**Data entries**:
┄┄┄┄┄┄┄┄┄┄┄┄┄┄┄┄┄┄┄┄

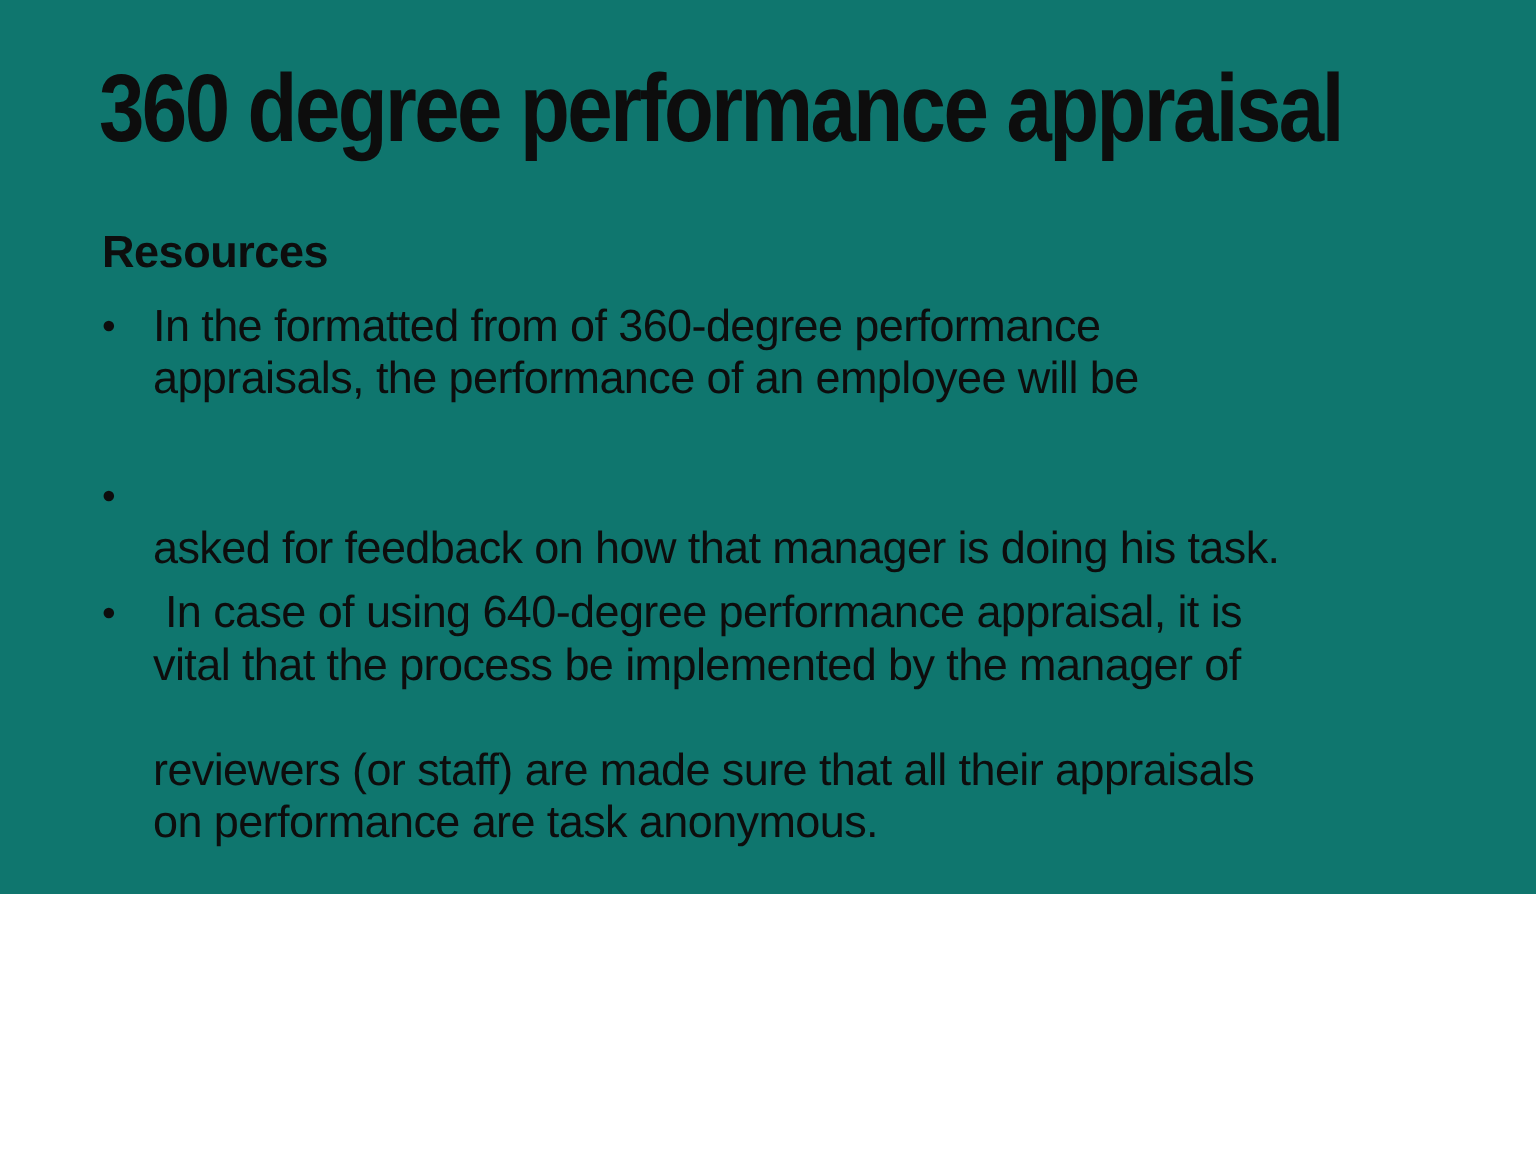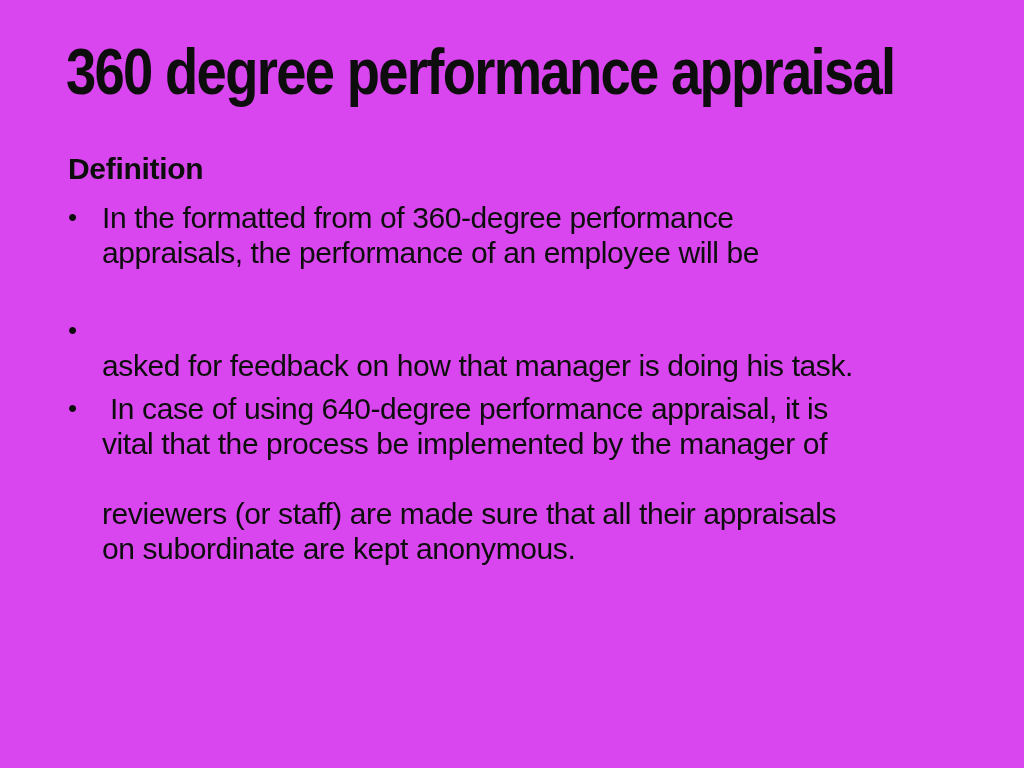--- a/index.html
+++ b/index.html
@@ -13,8 +13,8 @@
   .slide {
     position: relative;
     width: 1024px;
-    height: 768px;
-    background: #d946ef;
+    height: 596px;
+    background: #0f766e;
     overflow: hidden;
     color: #0d0d0d;
   }

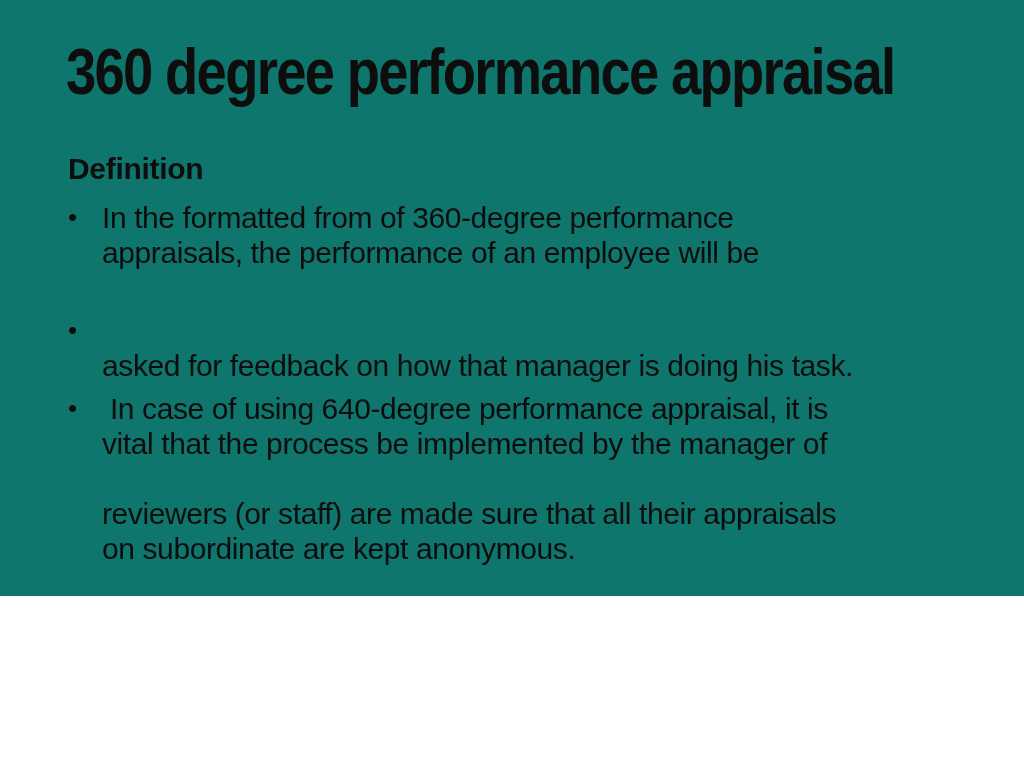--- a/index.html
+++ b/index.html
@@ -83,7 +83,7 @@
 
   <div class="content">
 
-    <div class="heading">Definition</div>
+    <div class="heading">Resources</div>
 
     <ul class="bullets">
 

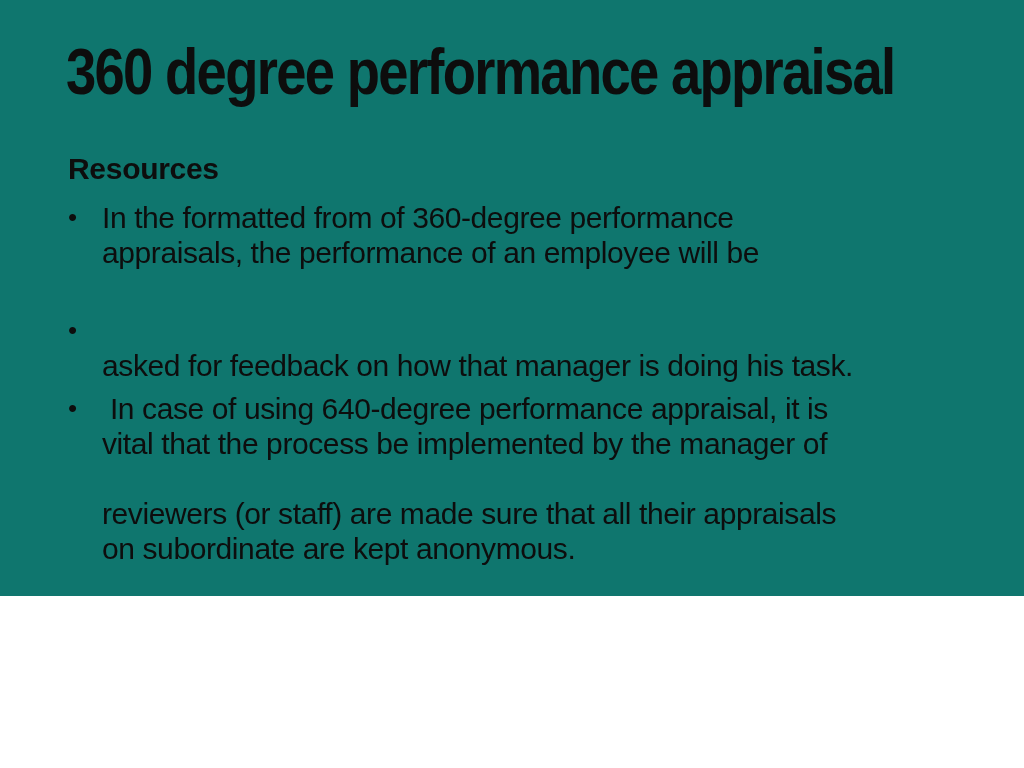--- a/index.html
+++ b/index.html
@@ -111,7 +111,7 @@
           <span class="bullet-line">vital that the process be implemented by the manager of</span><br>
           <br>
           <span class="bullet-line">reviewers (or staff) are made sure that all their appraisals</span><br>
-          <span class="bullet-line">on subordinate are kept anonymous.</span>
+          <span class="bullet-line">on performance are task anonymous.</span>
         </span>
       </li>
 

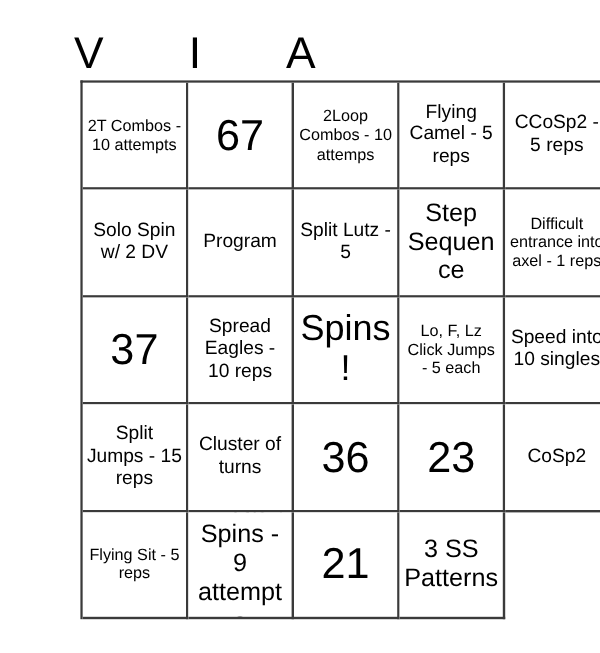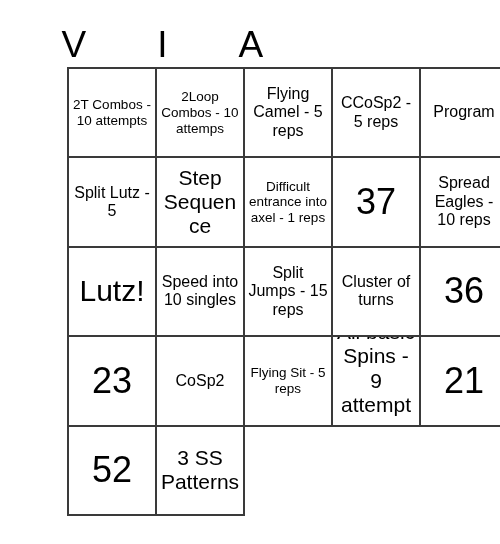--- a/index.html
+++ b/index.html
@@ -100,6 +100,9 @@
       <div class="cell sz-xs">
         <span class="cell-text">2T Combos - 10 attempts</span>
       </div>
+      <div class="cell sz-num">
+        <span class="cell-text">67</span>
+      </div>
       <div class="cell sz-xs">
         <span class="cell-text">2Loop Combos - 10 attemps</span>
       </div>

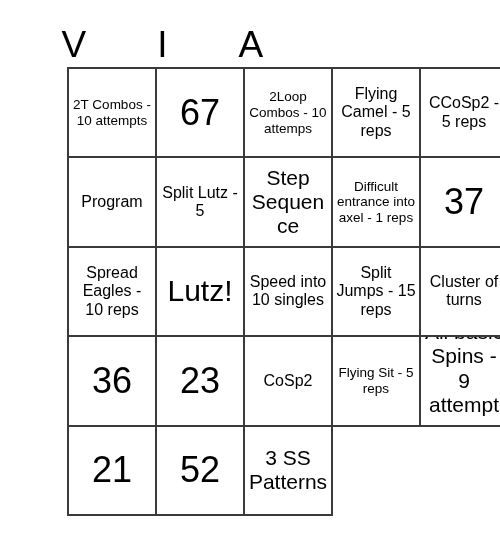--- a/index.html
+++ b/index.html
@@ -113,6 +113,9 @@
         <span class="cell-text">CCoSp2 - 5 reps</span>
       </div>
       <div class="cell sz-lg">
+        <span class="cell-text">Solo Spin w/ 2 DV</span>
+      </div>
+      <div class="cell sz-lg">
         <span class="cell-text">Program</span>
       </div>
       <div class="cell sz-lg">

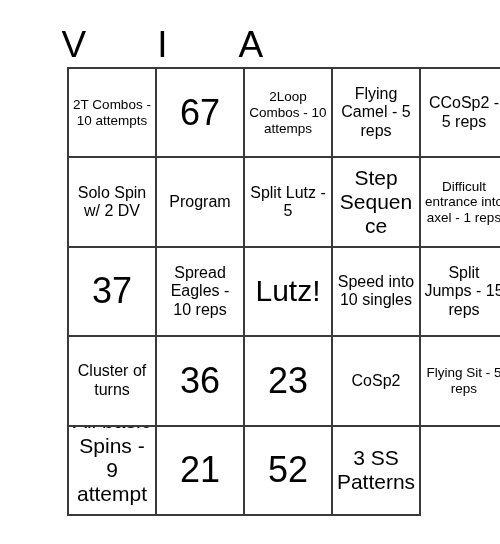--- a/index.html
+++ b/index.html
@@ -134,7 +134,7 @@
         <span class="cell-text">Spread Eagles - 10 reps</span>
       </div>
       <div class="cell sz-xl">
-        <span class="cell-text">Lutz!</span>
+        <span class="cell-text">Spins!</span>
       </div>
       <div class="cell sz-md">
         <span class="cell-text">Speed into 10 singles</span>

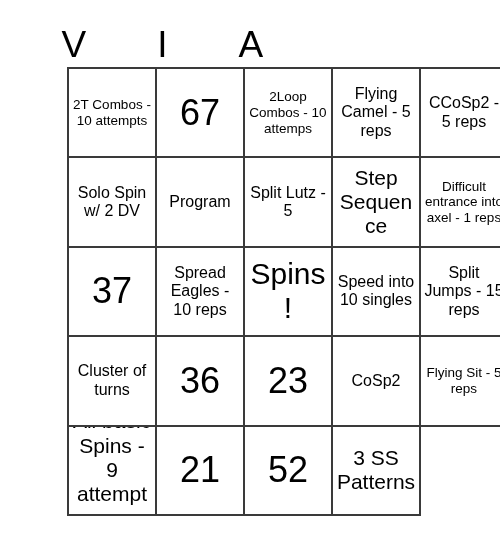--- a/index.html
+++ b/index.html
@@ -136,6 +136,9 @@
       <div class="cell sz-xl">
         <span class="cell-text">Spins!</span>
       </div>
+      <div class="cell sz-xs">
+        <span class="cell-text">Lo, F, Lz Click Jumps - 5 each</span>
+      </div>
       <div class="cell sz-md">
         <span class="cell-text">Speed into 10 singles</span>
       </div>

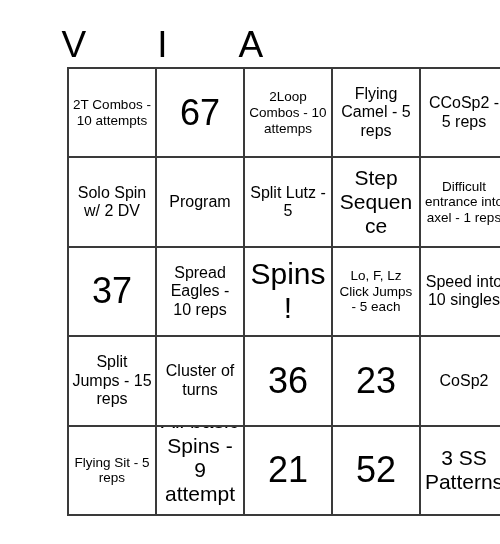--- a/index.html
+++ b/index.html
@@ -166,9 +166,6 @@
       <div class="cell sz-num">
         <span class="cell-text">21</span>
       </div>
-      <div class="cell sz-num">
-        <span class="cell-text">52</span>
-      </div>
       <div class="cell sz-sm">
         <span class="cell-text">3 SS Patterns</span>
       </div>

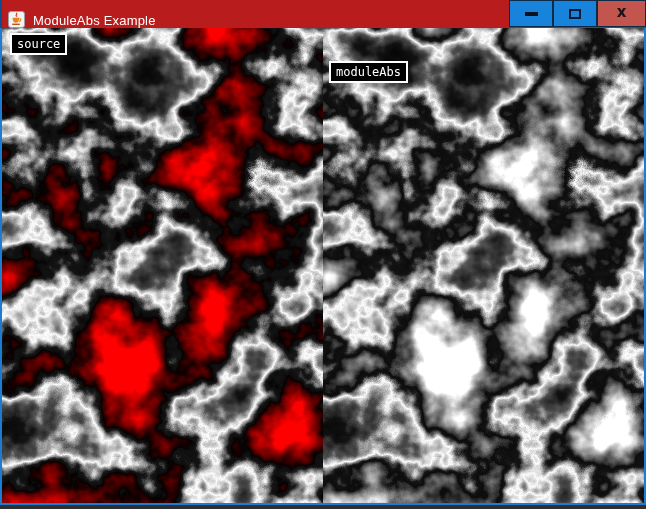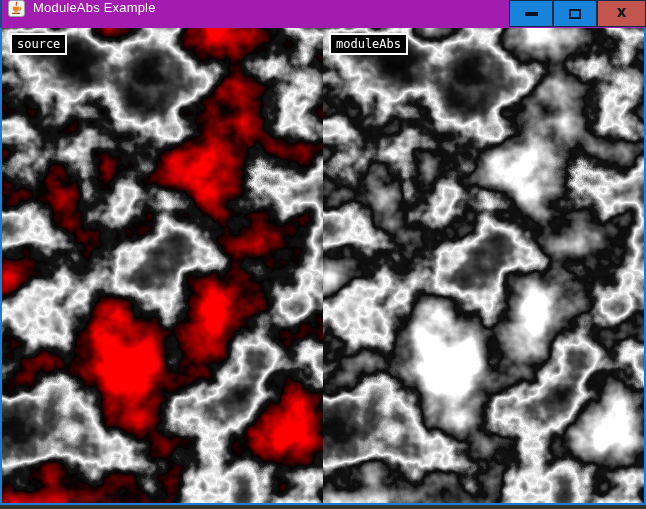--- a/index.html
+++ b/index.html
@@ -21,10 +21,10 @@
   .titlebar {
     flex: 0 0 28px;
     height: 28px;
-    background: #a21caf;
+    background: #b91c1c;
     border-left: 2px solid #0d4e8c;
     display: flex;
-    align-items: flex-start;
+    align-items: flex-end;
     position: relative;
   }
   .app-icon {

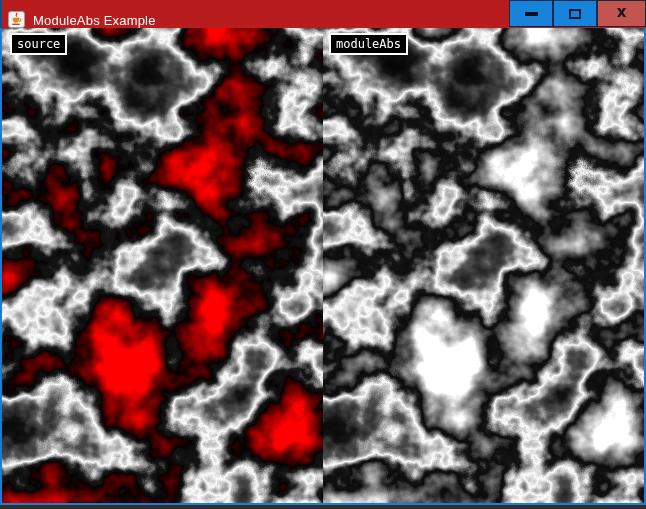--- a/index.html
+++ b/index.html
@@ -88,7 +88,7 @@
     white-space: nowrap;
   }
   .img-label.source { left: 8px; }
-  .img-label.moduleabs { left: 327px; }
+  .img-label.moduleabs { left: 327px; margin-top: 28px; }
   
   .desktop-strip {
     position: absolute;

┄┄┄┄┄┄┄┄┄┄┄┄┄┄┄┄┄┄┄┄

**What needs to be done**:
With pictures excluded, the data must be transcribed in full and to the letter.

**Answer box**:
--- a/index.html
+++ b/index.html
@@ -13,8 +13,8 @@
   .slide {
     position: relative;
     width: 1024px;
-    height: 768px;
-    background: #d946ef;
+    height: 596px;
+    background: #0f766e;
     overflow: hidden;
     color: #0d0d0d;
   }

--- a/index.html
+++ b/index.html
@@ -83,7 +83,7 @@
 
   <div class="content">
 
-    <div class="heading">Definition</div>
+    <div class="heading">Resources</div>
 
     <ul class="bullets">
 

--- a/index.html
+++ b/index.html
@@ -111,7 +111,7 @@
           <span class="bullet-line">vital that the process be implemented by the manager of</span><br>
           <br>
           <span class="bullet-line">reviewers (or staff) are made sure that all their appraisals</span><br>
-          <span class="bullet-line">on subordinate are kept anonymous.</span>
+          <span class="bullet-line">on performance are task anonymous.</span>
         </span>
       </li>
 

--- a/index.html
+++ b/index.html
@@ -100,6 +100,9 @@
       <div class="cell sz-xs">
         <span class="cell-text">2T Combos - 10 attempts</span>
       </div>
+      <div class="cell sz-num">
+        <span class="cell-text">67</span>
+      </div>
       <div class="cell sz-xs">
         <span class="cell-text">2Loop Combos - 10 attemps</span>
       </div>

--- a/index.html
+++ b/index.html
@@ -113,6 +113,9 @@
         <span class="cell-text">CCoSp2 - 5 reps</span>
       </div>
       <div class="cell sz-lg">
+        <span class="cell-text">Solo Spin w/ 2 DV</span>
+      </div>
+      <div class="cell sz-lg">
         <span class="cell-text">Program</span>
       </div>
       <div class="cell sz-lg">

--- a/index.html
+++ b/index.html
@@ -134,7 +134,7 @@
         <span class="cell-text">Spread Eagles - 10 reps</span>
       </div>
       <div class="cell sz-xl">
-        <span class="cell-text">Lutz!</span>
+        <span class="cell-text">Spins!</span>
       </div>
       <div class="cell sz-md">
         <span class="cell-text">Speed into 10 singles</span>

--- a/index.html
+++ b/index.html
@@ -136,6 +136,9 @@
       <div class="cell sz-xl">
         <span class="cell-text">Spins!</span>
       </div>
+      <div class="cell sz-xs">
+        <span class="cell-text">Lo, F, Lz Click Jumps - 5 each</span>
+      </div>
       <div class="cell sz-md">
         <span class="cell-text">Speed into 10 singles</span>
       </div>

--- a/index.html
+++ b/index.html
@@ -166,9 +166,6 @@
       <div class="cell sz-num">
         <span class="cell-text">21</span>
       </div>
-      <div class="cell sz-num">
-        <span class="cell-text">52</span>
-      </div>
       <div class="cell sz-sm">
         <span class="cell-text">3 SS Patterns</span>
       </div>

--- a/index.html
+++ b/index.html
@@ -21,10 +21,10 @@
   .titlebar {
     flex: 0 0 28px;
     height: 28px;
-    background: #a21caf;
+    background: #b91c1c;
     border-left: 2px solid #0d4e8c;
     display: flex;
-    align-items: flex-start;
+    align-items: flex-end;
     position: relative;
   }
   .app-icon {

--- a/index.html
+++ b/index.html
@@ -88,7 +88,7 @@
     white-space: nowrap;
   }
   .img-label.source { left: 8px; }
-  .img-label.moduleabs { left: 327px; }
+  .img-label.moduleabs { left: 327px; margin-top: 28px; }
   
   .desktop-strip {
     position: absolute;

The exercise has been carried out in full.